----- Input -----
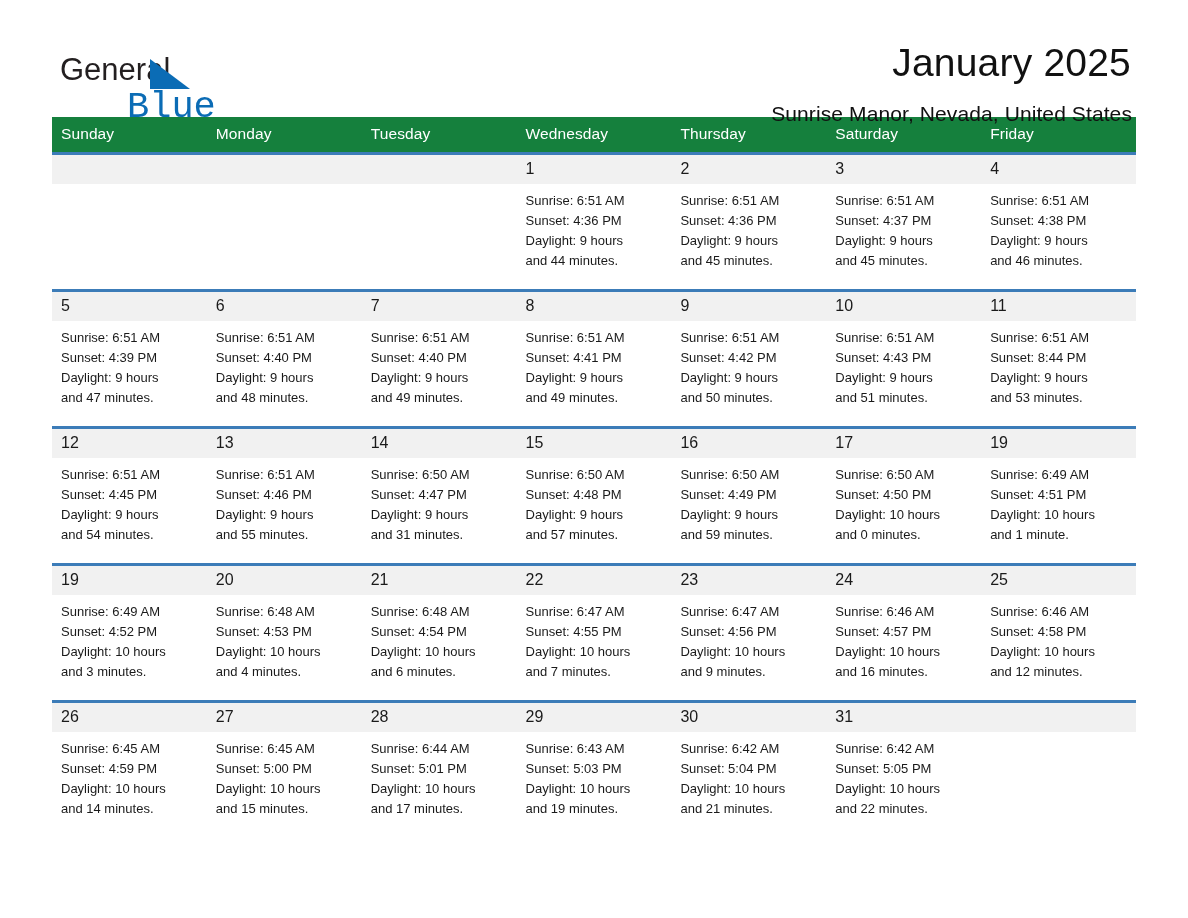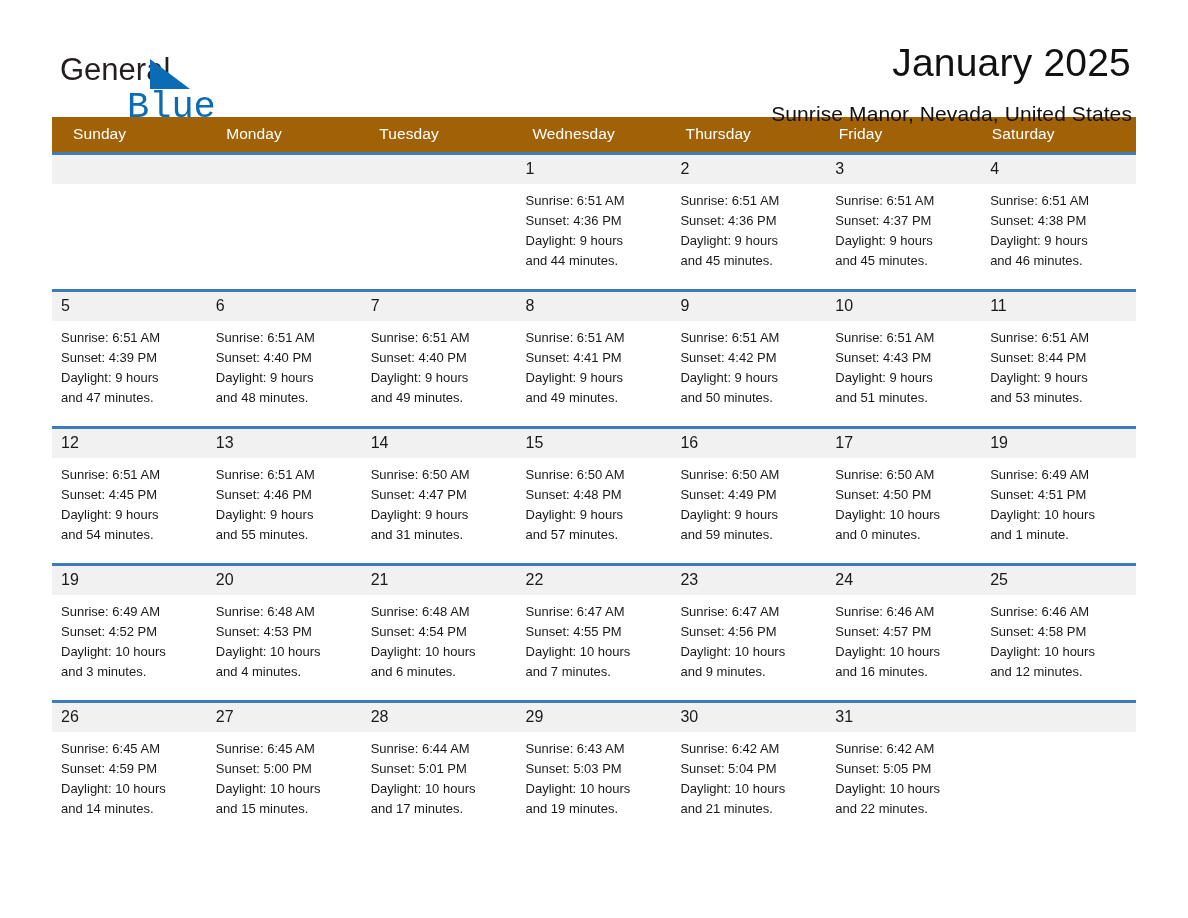--- a/index.html
+++ b/index.html
@@ -84,22 +84,21 @@
   }
 
   
   .calendar {
     width: 1084px;
     margin-top: 9px;
   }
   .weekday-row {
     display: grid;
     grid-template-columns: repeat(7, 1fr);
-    background: #a16207;
-    padding-left: 12px;
+    background: #15803d;
   }
   .weekday {
     color: #ffffff;
     font-size: 15.5px;
     padding: 8px 0 9px 9px;
     letter-spacing: 0.1px;
   }
 
   .week-row {
     display: grid;
@@ -157,22 +156,22 @@
   </div>
 
   <div class="calendar">
 
     <div class="weekday-row">
       <div class="weekday">Sunday</div>
       <div class="weekday">Monday</div>
       <div class="weekday">Tuesday</div>
       <div class="weekday">Wednesday</div>
       <div class="weekday">Thursday</div>
+      <div class="weekday">Saturday</div>
       <div class="weekday">Friday</div>
-      <div class="weekday">Saturday</div>
     </div>
 
     <div id="weeks-container">
         <div class="week-row">
           <div class="day-cell empty">
             <div class="day-num"></div>
             <div class="day-body">
               <div></div>
               <div></div>
               <div></div>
-----
What you have to do: With the images removed, reproduce all the material above word for word.

Output of the exercise:
--- a/index.html
+++ b/index.html
@@ -84,22 +84,21 @@
   }
 
   
   .calendar {
     width: 1084px;
     margin-top: 9px;
   }
   .weekday-row {
     display: grid;
     grid-template-columns: repeat(7, 1fr);
-    background: #a16207;
-    padding-left: 12px;
+    background: #15803d;
   }
   .weekday {
     color: #ffffff;
     font-size: 15.5px;
     padding: 8px 0 9px 9px;
     letter-spacing: 0.1px;
   }
 
   .week-row {
     display: grid;
@@ -157,22 +156,22 @@
   </div>
 
   <div class="calendar">
 
     <div class="weekday-row">
       <div class="weekday">Sunday</div>
       <div class="weekday">Monday</div>
       <div class="weekday">Tuesday</div>
       <div class="weekday">Wednesday</div>
       <div class="weekday">Thursday</div>
+      <div class="weekday">Saturday</div>
       <div class="weekday">Friday</div>
-      <div class="weekday">Saturday</div>
     </div>
 
     <div id="weeks-container">
         <div class="week-row">
           <div class="day-cell empty">
             <div class="day-num"></div>
             <div class="day-body">
               <div></div>
               <div></div>
               <div></div>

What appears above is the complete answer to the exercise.